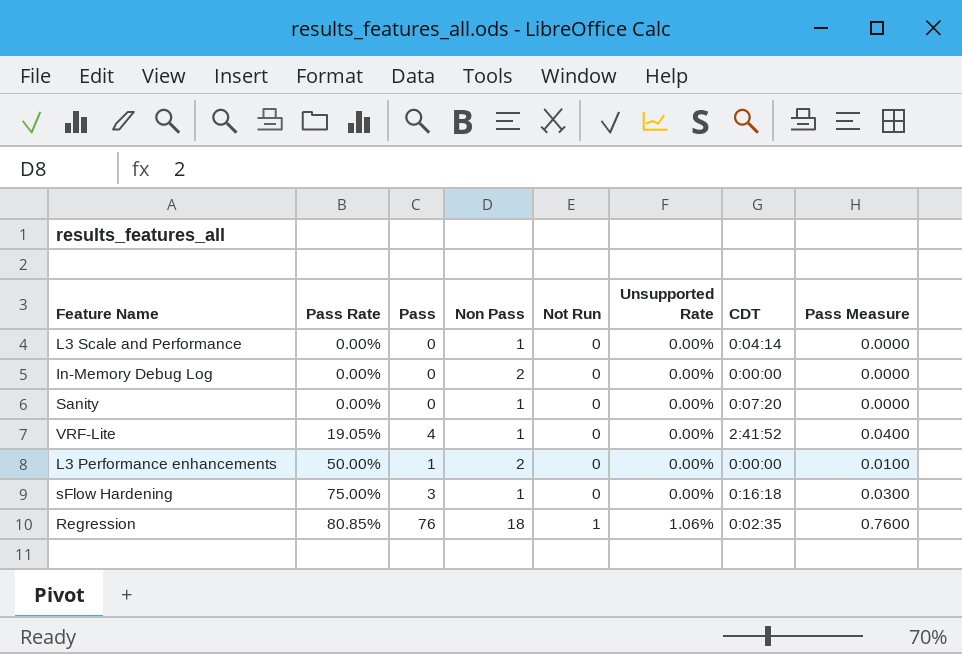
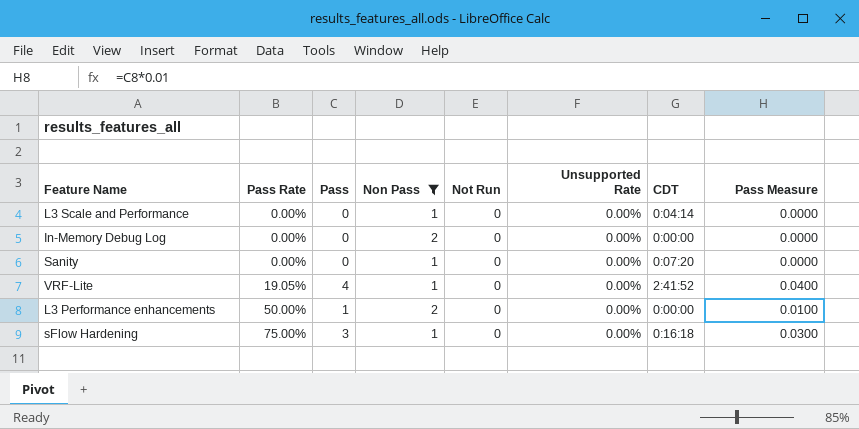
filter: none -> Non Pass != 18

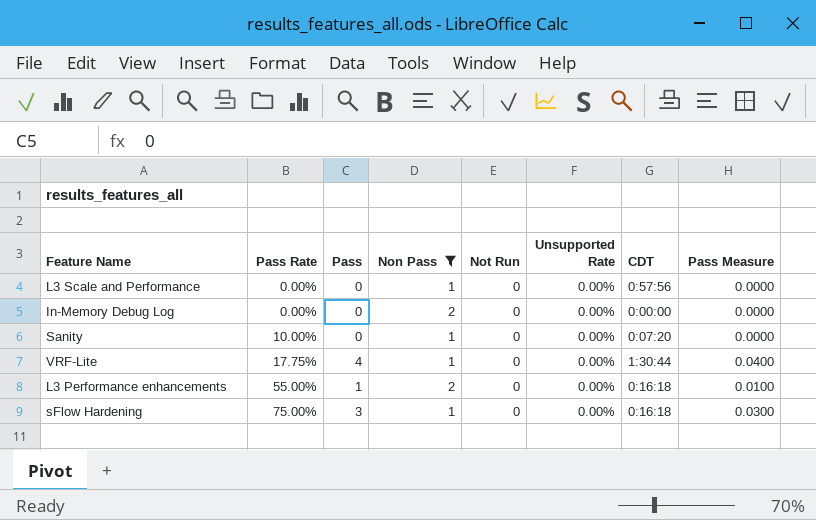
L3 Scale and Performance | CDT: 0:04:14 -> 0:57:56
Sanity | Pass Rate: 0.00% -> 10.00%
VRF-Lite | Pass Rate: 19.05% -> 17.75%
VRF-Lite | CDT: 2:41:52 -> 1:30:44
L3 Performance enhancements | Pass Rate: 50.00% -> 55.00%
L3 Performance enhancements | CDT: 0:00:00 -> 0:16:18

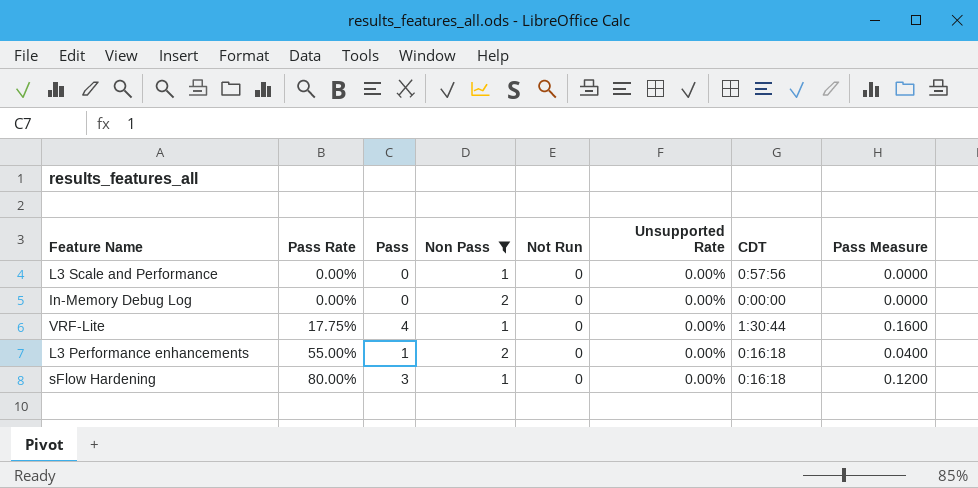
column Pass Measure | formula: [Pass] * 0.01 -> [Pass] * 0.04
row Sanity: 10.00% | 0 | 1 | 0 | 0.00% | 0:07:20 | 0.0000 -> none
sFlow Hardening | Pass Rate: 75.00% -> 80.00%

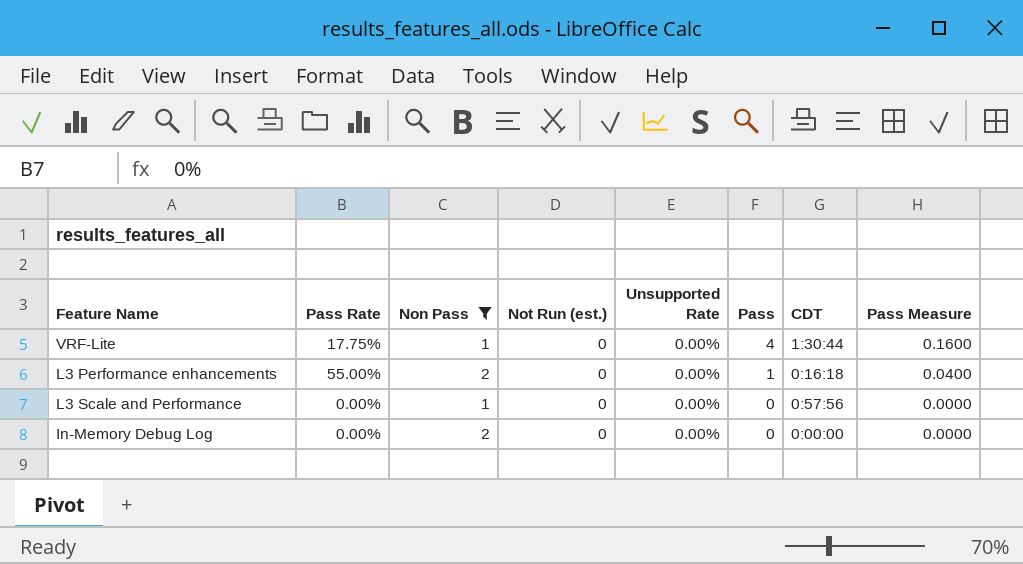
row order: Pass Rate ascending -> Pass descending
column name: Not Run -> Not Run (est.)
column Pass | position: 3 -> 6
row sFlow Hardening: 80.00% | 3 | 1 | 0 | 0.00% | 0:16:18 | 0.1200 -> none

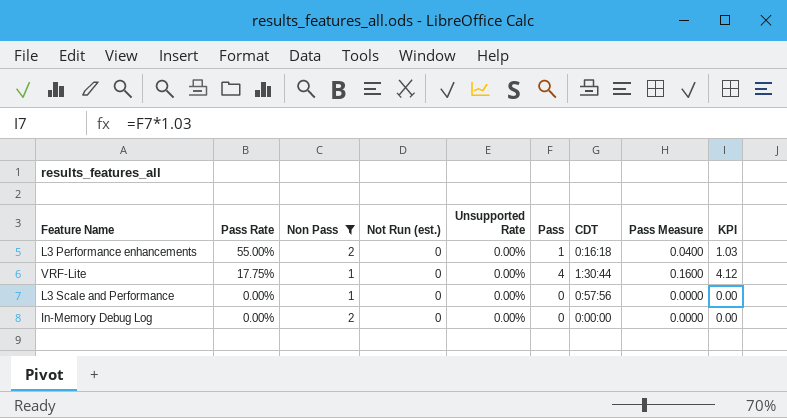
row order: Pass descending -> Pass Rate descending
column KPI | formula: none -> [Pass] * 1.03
____
(Work instruction) Write out the material above precisely, leaving each picture behind.

(Task response)
filter: none -> Non Pass != 18

L3 Scale and Performance | CDT: 0:04:14 -> 0:57:56
Sanity | Pass Rate: 0.00% -> 10.00%
VRF-Lite | Pass Rate: 19.05% -> 17.75%
VRF-Lite | CDT: 2:41:52 -> 1:30:44
L3 Performance enhancements | Pass Rate: 50.00% -> 55.00%
L3 Performance enhancements | CDT: 0:00:00 -> 0:16:18

column Pass Measure | formula: [Pass] * 0.01 -> [Pass] * 0.04
row Sanity: 10.00% | 0 | 1 | 0 | 0.00% | 0:07:20 | 0.0000 -> none
sFlow Hardening | Pass Rate: 75.00% -> 80.00%

row order: Pass Rate ascending -> Pass descending
column name: Not Run -> Not Run (est.)
column Pass | position: 3 -> 6
row sFlow Hardening: 80.00% | 3 | 1 | 0 | 0.00% | 0:16:18 | 0.1200 -> none

row order: Pass descending -> Pass Rate descending
column KPI | formula: none -> [Pass] * 1.03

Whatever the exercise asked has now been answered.